What you need to do =
Please return the lines below verbatim, beginning at the one that has "cases maggots for" and stopping after the one that has "of taken cellular", and add no other lines.

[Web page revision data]
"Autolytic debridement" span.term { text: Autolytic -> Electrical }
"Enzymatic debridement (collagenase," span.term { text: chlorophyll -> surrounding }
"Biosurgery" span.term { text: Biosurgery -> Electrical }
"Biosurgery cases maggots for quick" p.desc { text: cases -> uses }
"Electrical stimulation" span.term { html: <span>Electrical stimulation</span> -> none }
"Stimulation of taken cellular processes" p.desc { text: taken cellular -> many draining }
---
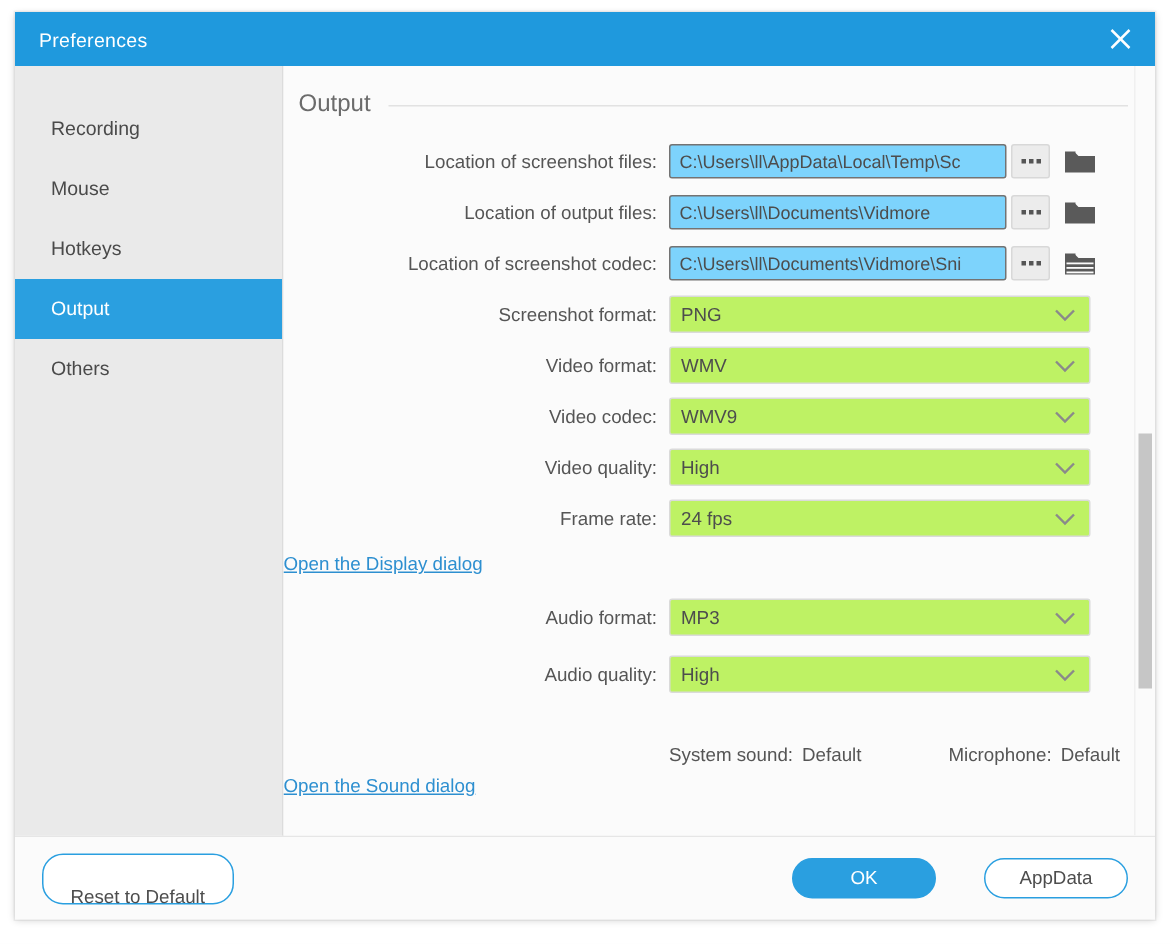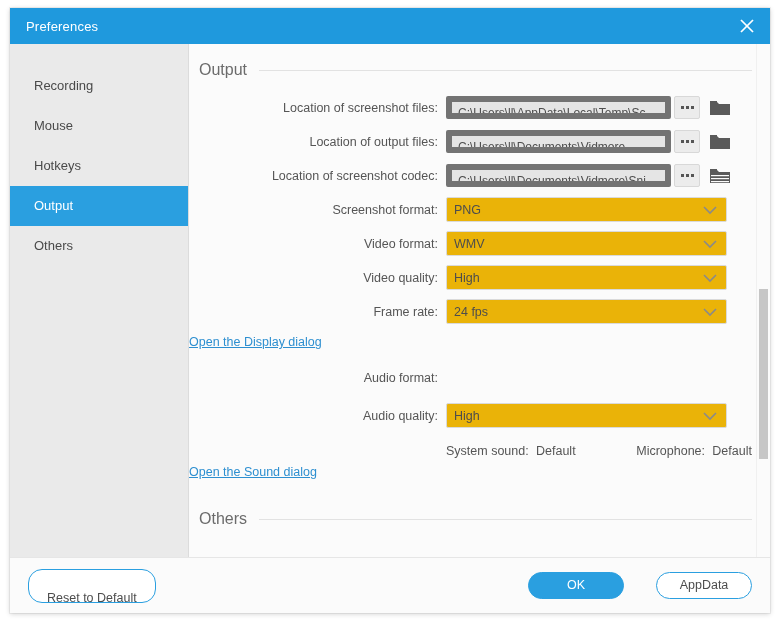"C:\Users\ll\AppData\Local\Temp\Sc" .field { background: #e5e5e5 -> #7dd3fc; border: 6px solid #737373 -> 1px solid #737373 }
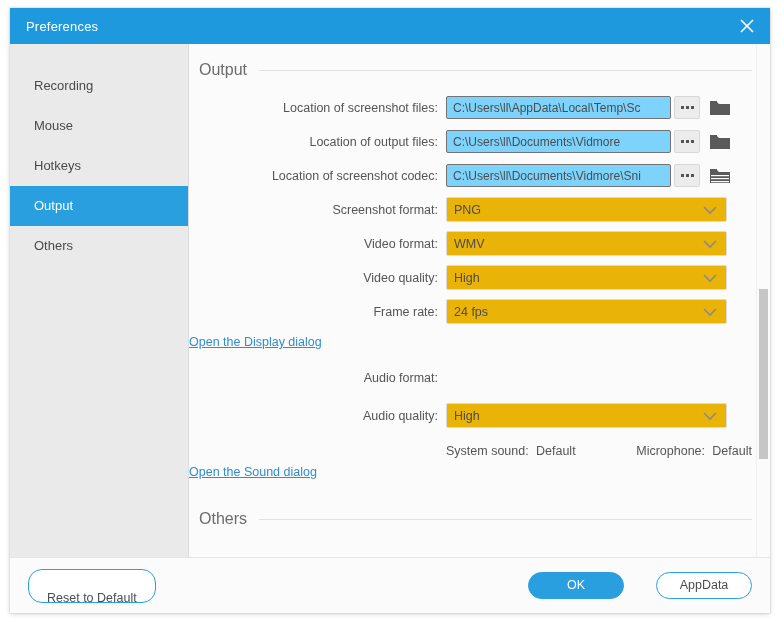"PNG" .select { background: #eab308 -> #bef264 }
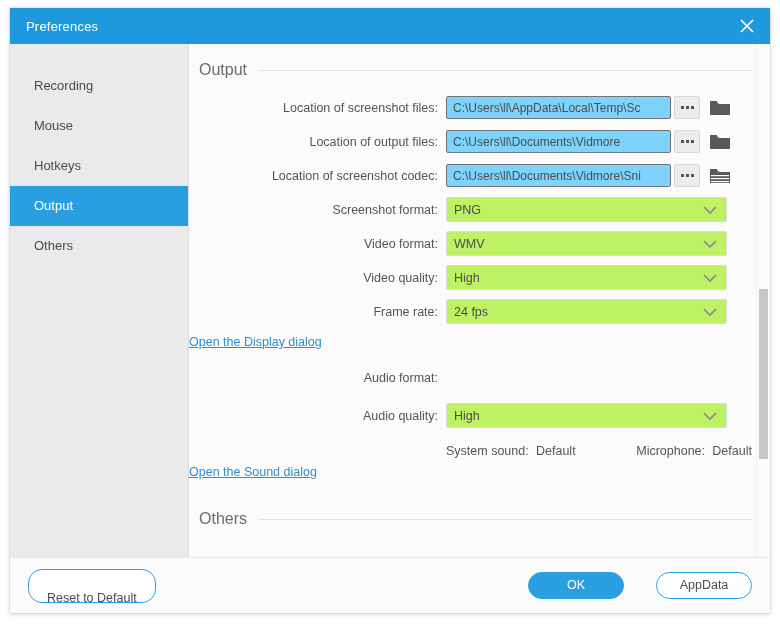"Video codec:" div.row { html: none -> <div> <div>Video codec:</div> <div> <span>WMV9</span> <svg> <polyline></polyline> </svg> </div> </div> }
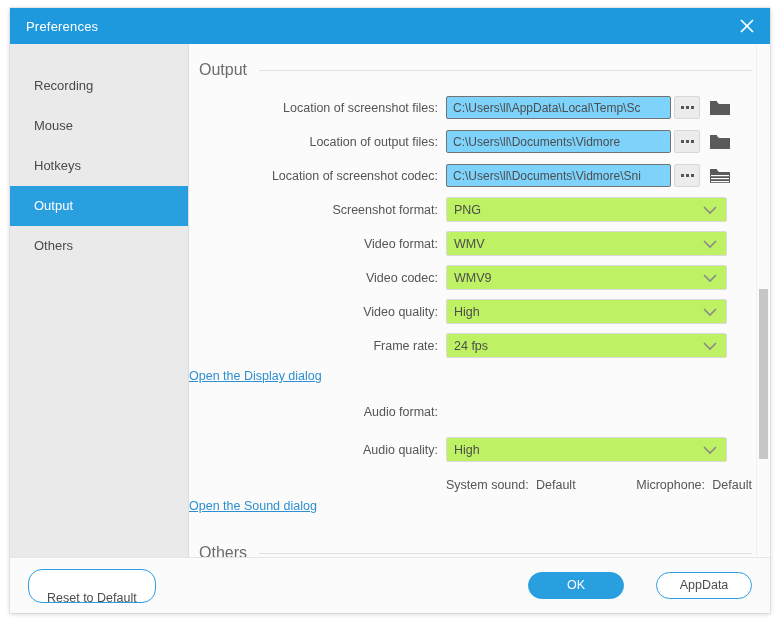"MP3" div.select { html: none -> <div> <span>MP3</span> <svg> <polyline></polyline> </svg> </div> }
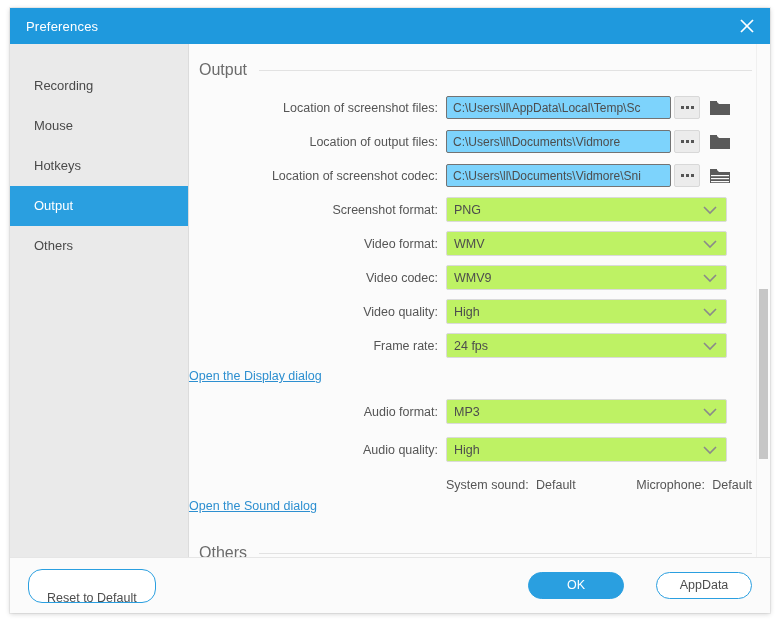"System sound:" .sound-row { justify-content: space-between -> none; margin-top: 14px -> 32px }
* * *
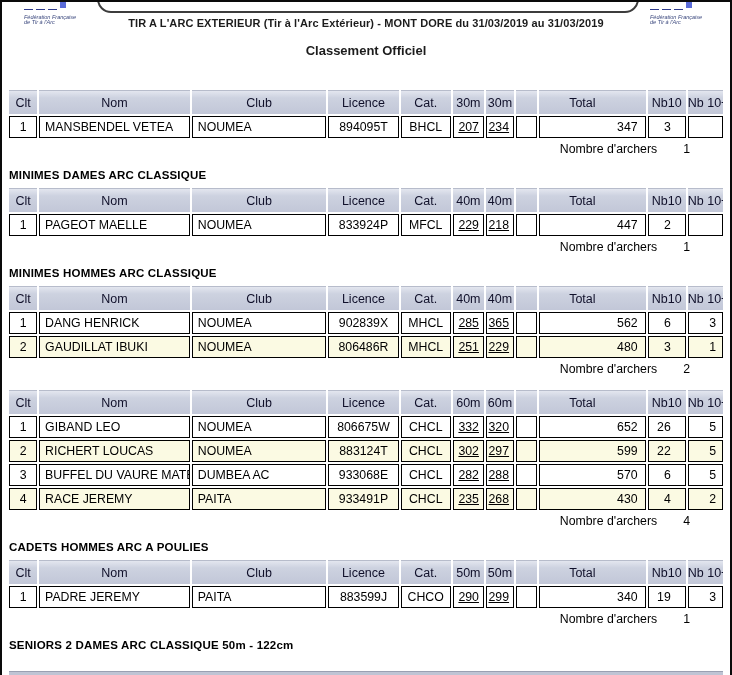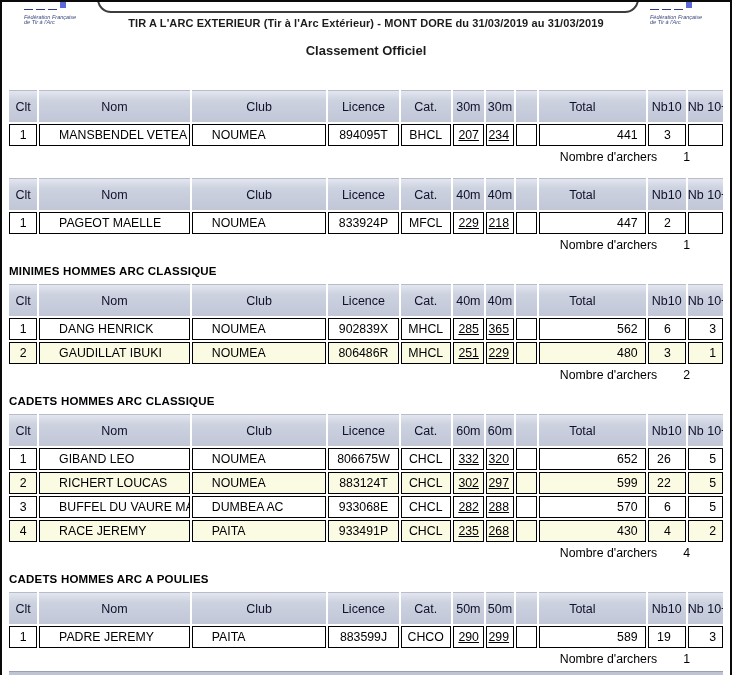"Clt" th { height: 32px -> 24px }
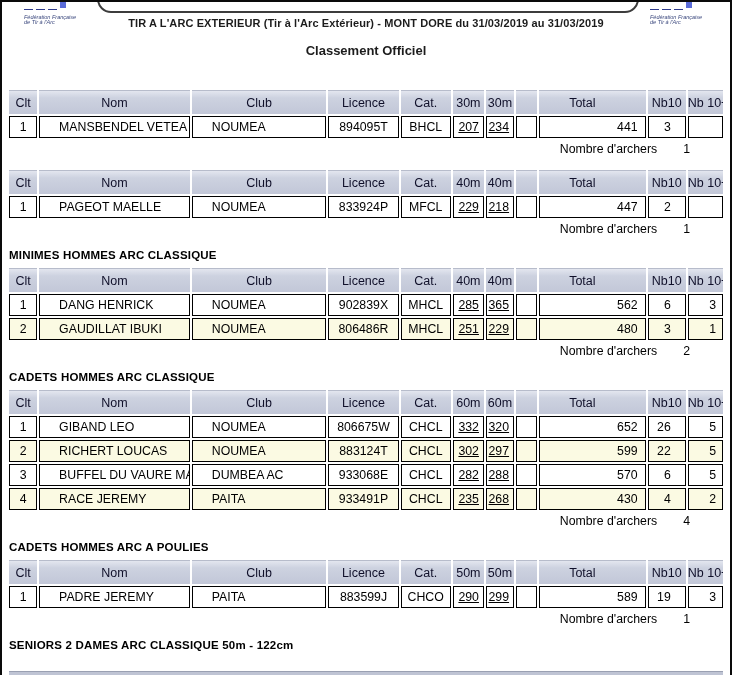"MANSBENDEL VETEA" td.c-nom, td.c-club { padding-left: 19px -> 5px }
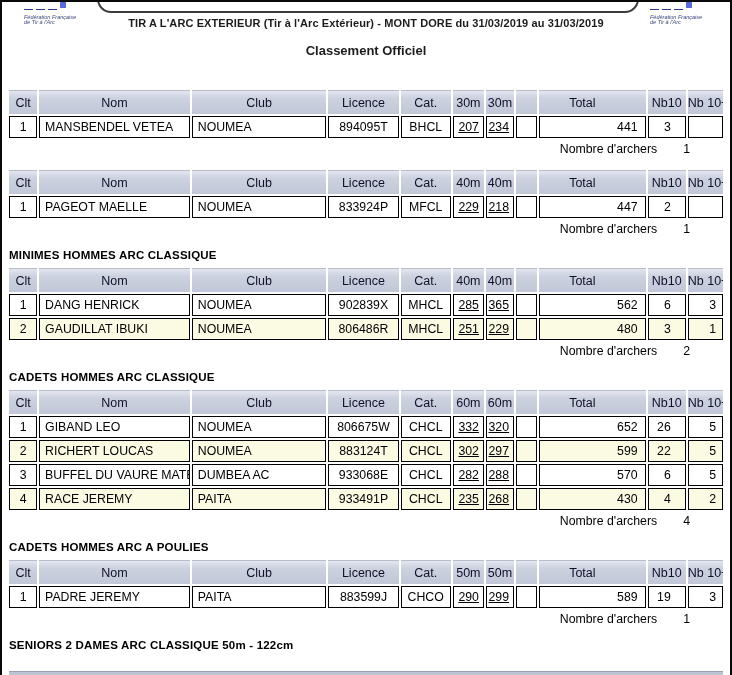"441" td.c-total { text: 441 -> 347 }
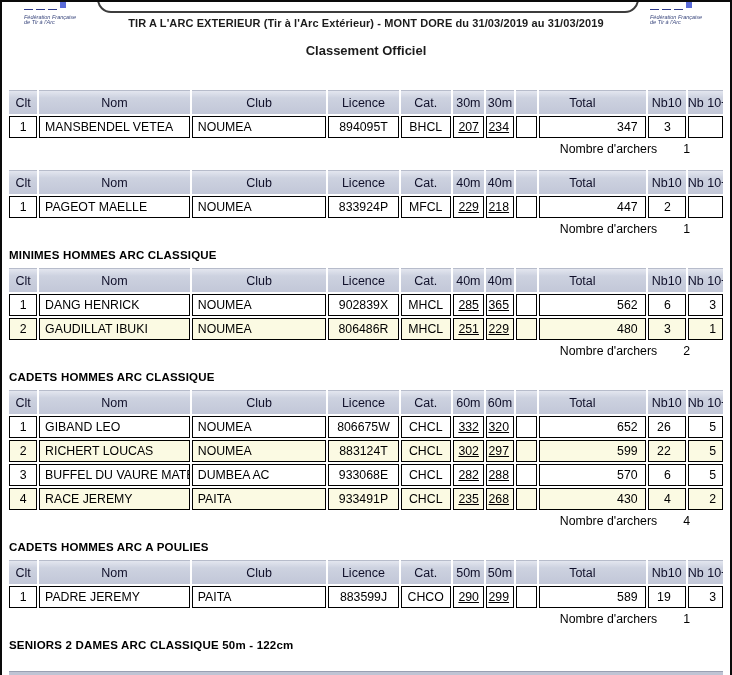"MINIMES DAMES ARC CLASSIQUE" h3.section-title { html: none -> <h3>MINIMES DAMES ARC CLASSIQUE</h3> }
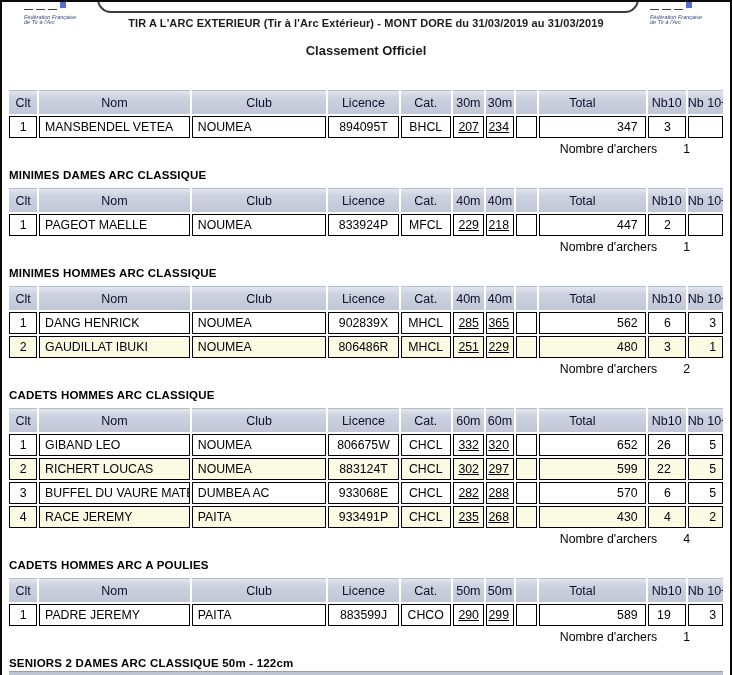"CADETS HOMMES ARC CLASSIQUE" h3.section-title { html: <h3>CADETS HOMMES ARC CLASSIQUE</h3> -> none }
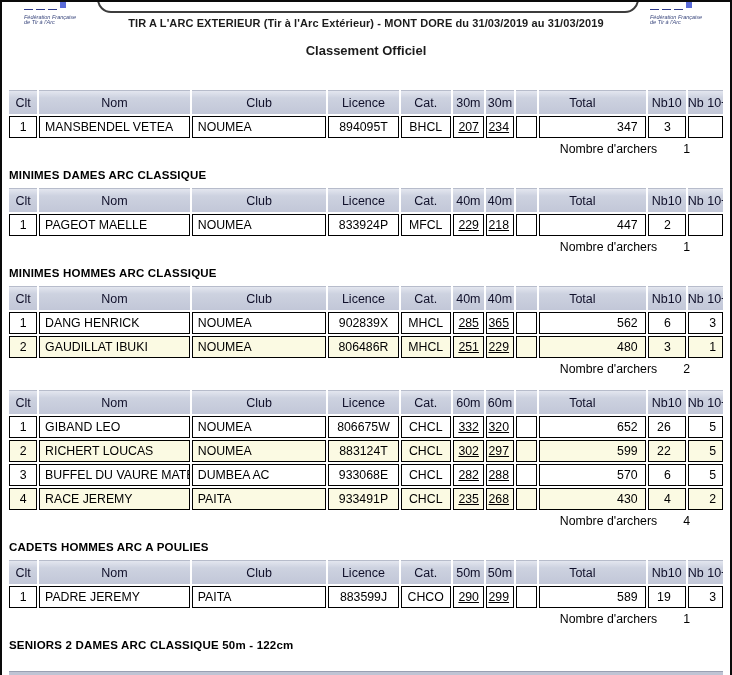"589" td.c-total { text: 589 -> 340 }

Task answer =
"Biosurgery cases maggots for quick" p.desc { text: cases -> uses }
"Electrical stimulation" span.term { html: <span>Electrical stimulation</span> -> none }
"Stimulation of taken cellular processes" p.desc { text: taken cellular -> many draining }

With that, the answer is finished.